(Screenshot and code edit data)
-- Opening Marker --

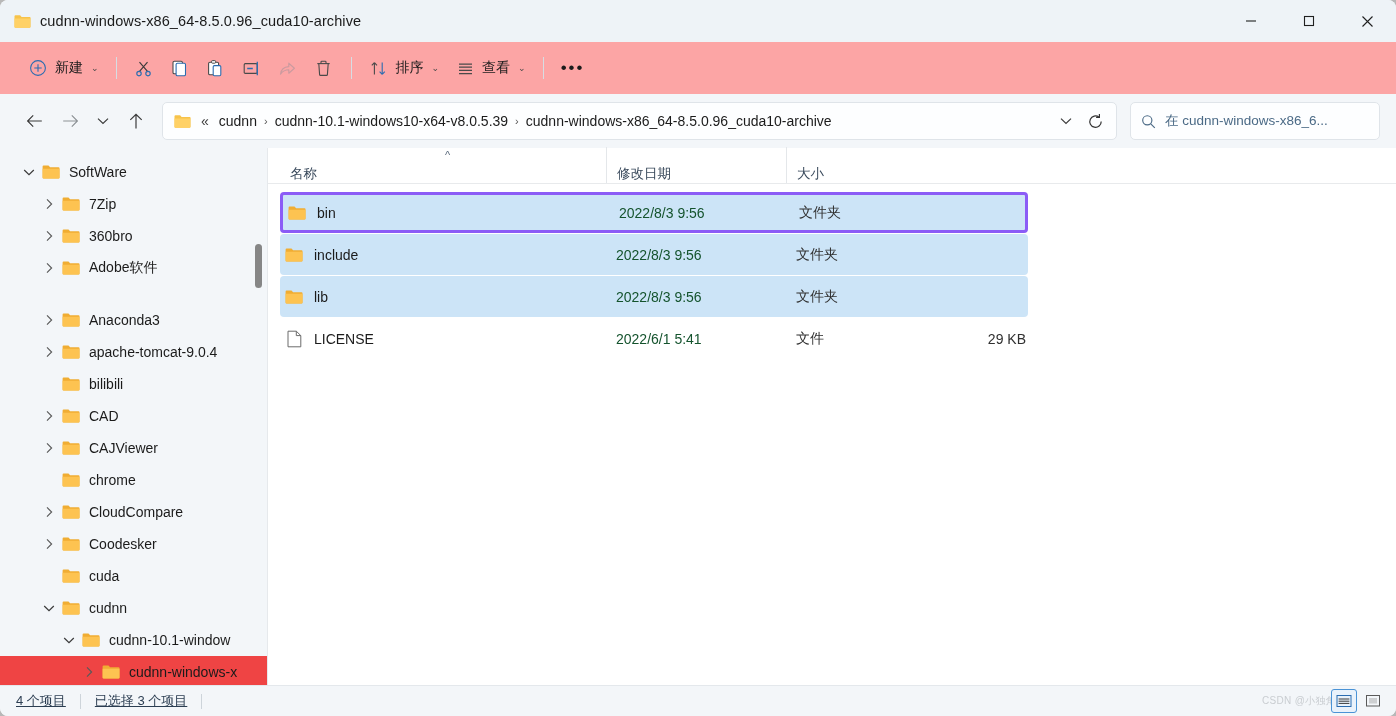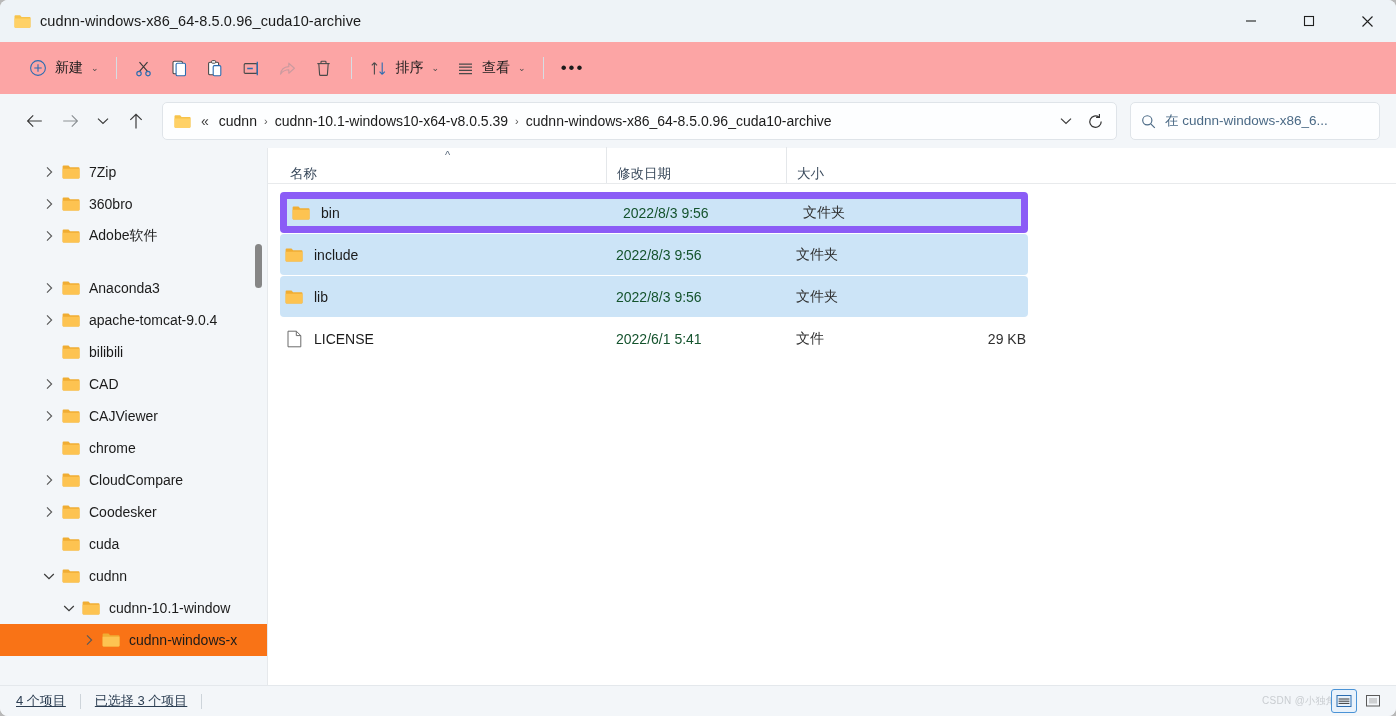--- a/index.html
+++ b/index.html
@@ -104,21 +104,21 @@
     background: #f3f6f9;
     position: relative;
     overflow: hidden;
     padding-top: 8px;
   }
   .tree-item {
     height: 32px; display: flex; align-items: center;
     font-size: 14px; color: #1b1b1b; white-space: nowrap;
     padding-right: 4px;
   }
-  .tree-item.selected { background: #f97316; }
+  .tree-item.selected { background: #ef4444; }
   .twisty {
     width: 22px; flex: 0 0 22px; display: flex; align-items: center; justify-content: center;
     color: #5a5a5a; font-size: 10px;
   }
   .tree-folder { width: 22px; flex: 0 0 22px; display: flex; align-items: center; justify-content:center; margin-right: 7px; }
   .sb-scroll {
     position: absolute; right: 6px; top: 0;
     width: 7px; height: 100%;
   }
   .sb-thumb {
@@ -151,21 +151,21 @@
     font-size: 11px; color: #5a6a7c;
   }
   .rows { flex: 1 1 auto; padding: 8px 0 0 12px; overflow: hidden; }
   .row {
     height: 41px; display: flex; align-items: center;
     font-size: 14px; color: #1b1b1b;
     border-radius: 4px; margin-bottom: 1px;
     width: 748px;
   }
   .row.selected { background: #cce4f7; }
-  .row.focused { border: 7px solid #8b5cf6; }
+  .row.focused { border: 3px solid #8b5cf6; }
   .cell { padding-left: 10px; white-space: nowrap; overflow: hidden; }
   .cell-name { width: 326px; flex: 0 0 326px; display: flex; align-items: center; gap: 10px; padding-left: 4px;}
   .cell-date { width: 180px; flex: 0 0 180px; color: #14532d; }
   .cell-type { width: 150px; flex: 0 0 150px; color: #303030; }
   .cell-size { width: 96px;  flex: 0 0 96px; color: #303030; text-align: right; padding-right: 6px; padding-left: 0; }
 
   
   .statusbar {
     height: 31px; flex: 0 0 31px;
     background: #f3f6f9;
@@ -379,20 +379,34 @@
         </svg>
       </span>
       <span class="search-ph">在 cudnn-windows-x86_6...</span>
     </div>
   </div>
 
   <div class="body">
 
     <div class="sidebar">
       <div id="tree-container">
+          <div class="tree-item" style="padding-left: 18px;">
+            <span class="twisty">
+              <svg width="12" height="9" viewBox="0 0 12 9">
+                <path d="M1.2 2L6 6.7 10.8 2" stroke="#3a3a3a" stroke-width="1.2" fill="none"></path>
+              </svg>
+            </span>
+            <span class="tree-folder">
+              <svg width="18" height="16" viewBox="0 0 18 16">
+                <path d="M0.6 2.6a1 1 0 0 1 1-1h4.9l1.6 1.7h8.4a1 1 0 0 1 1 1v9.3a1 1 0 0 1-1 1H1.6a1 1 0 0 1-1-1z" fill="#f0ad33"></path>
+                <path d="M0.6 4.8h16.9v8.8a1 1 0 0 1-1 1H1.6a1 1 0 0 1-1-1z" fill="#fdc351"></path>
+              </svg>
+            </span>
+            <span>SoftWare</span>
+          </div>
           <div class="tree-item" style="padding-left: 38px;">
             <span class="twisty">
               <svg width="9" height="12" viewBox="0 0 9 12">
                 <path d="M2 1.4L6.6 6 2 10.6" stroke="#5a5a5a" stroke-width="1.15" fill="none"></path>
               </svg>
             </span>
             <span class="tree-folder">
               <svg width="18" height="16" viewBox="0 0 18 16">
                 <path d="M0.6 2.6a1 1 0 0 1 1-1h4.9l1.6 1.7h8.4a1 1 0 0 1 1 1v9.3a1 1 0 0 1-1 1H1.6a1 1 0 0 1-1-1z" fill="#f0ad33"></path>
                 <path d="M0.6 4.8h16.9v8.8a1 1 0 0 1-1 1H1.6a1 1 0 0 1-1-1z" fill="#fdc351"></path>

-- Closing Marker --

▸ Task requirements
All entries above must be printed again verbatim, with images excluded.

▸ Exercise result
--- a/index.html
+++ b/index.html
@@ -104,21 +104,21 @@
     background: #f3f6f9;
     position: relative;
     overflow: hidden;
     padding-top: 8px;
   }
   .tree-item {
     height: 32px; display: flex; align-items: center;
     font-size: 14px; color: #1b1b1b; white-space: nowrap;
     padding-right: 4px;
   }
-  .tree-item.selected { background: #f97316; }
+  .tree-item.selected { background: #ef4444; }
   .twisty {
     width: 22px; flex: 0 0 22px; display: flex; align-items: center; justify-content: center;
     color: #5a5a5a; font-size: 10px;
   }
   .tree-folder { width: 22px; flex: 0 0 22px; display: flex; align-items: center; justify-content:center; margin-right: 7px; }
   .sb-scroll {
     position: absolute; right: 6px; top: 0;
     width: 7px; height: 100%;
   }
   .sb-thumb {
@@ -151,21 +151,21 @@
     font-size: 11px; color: #5a6a7c;
   }
   .rows { flex: 1 1 auto; padding: 8px 0 0 12px; overflow: hidden; }
   .row {
     height: 41px; display: flex; align-items: center;
     font-size: 14px; color: #1b1b1b;
     border-radius: 4px; margin-bottom: 1px;
     width: 748px;
   }
   .row.selected { background: #cce4f7; }
-  .row.focused { border: 7px solid #8b5cf6; }
+  .row.focused { border: 3px solid #8b5cf6; }
   .cell { padding-left: 10px; white-space: nowrap; overflow: hidden; }
   .cell-name { width: 326px; flex: 0 0 326px; display: flex; align-items: center; gap: 10px; padding-left: 4px;}
   .cell-date { width: 180px; flex: 0 0 180px; color: #14532d; }
   .cell-type { width: 150px; flex: 0 0 150px; color: #303030; }
   .cell-size { width: 96px;  flex: 0 0 96px; color: #303030; text-align: right; padding-right: 6px; padding-left: 0; }
 
   
   .statusbar {
     height: 31px; flex: 0 0 31px;
     background: #f3f6f9;
@@ -379,20 +379,34 @@
         </svg>
       </span>
       <span class="search-ph">在 cudnn-windows-x86_6...</span>
     </div>
   </div>
 
   <div class="body">
 
     <div class="sidebar">
       <div id="tree-container">
+          <div class="tree-item" style="padding-left: 18px;">
+            <span class="twisty">
+              <svg width="12" height="9" viewBox="0 0 12 9">
+                <path d="M1.2 2L6 6.7 10.8 2" stroke="#3a3a3a" stroke-width="1.2" fill="none"></path>
+              </svg>
+            </span>
+            <span class="tree-folder">
+              <svg width="18" height="16" viewBox="0 0 18 16">
+                <path d="M0.6 2.6a1 1 0 0 1 1-1h4.9l1.6 1.7h8.4a1 1 0 0 1 1 1v9.3a1 1 0 0 1-1 1H1.6a1 1 0 0 1-1-1z" fill="#f0ad33"></path>
+                <path d="M0.6 4.8h16.9v8.8a1 1 0 0 1-1 1H1.6a1 1 0 0 1-1-1z" fill="#fdc351"></path>
+              </svg>
+            </span>
+            <span>SoftWare</span>
+          </div>
           <div class="tree-item" style="padding-left: 38px;">
             <span class="twisty">
               <svg width="9" height="12" viewBox="0 0 9 12">
                 <path d="M2 1.4L6.6 6 2 10.6" stroke="#5a5a5a" stroke-width="1.15" fill="none"></path>
               </svg>
             </span>
             <span class="tree-folder">
               <svg width="18" height="16" viewBox="0 0 18 16">
                 <path d="M0.6 2.6a1 1 0 0 1 1-1h4.9l1.6 1.7h8.4a1 1 0 0 1 1 1v9.3a1 1 0 0 1-1 1H1.6a1 1 0 0 1-1-1z" fill="#f0ad33"></path>
                 <path d="M0.6 4.8h16.9v8.8a1 1 0 0 1-1 1H1.6a1 1 0 0 1-1-1z" fill="#fdc351"></path>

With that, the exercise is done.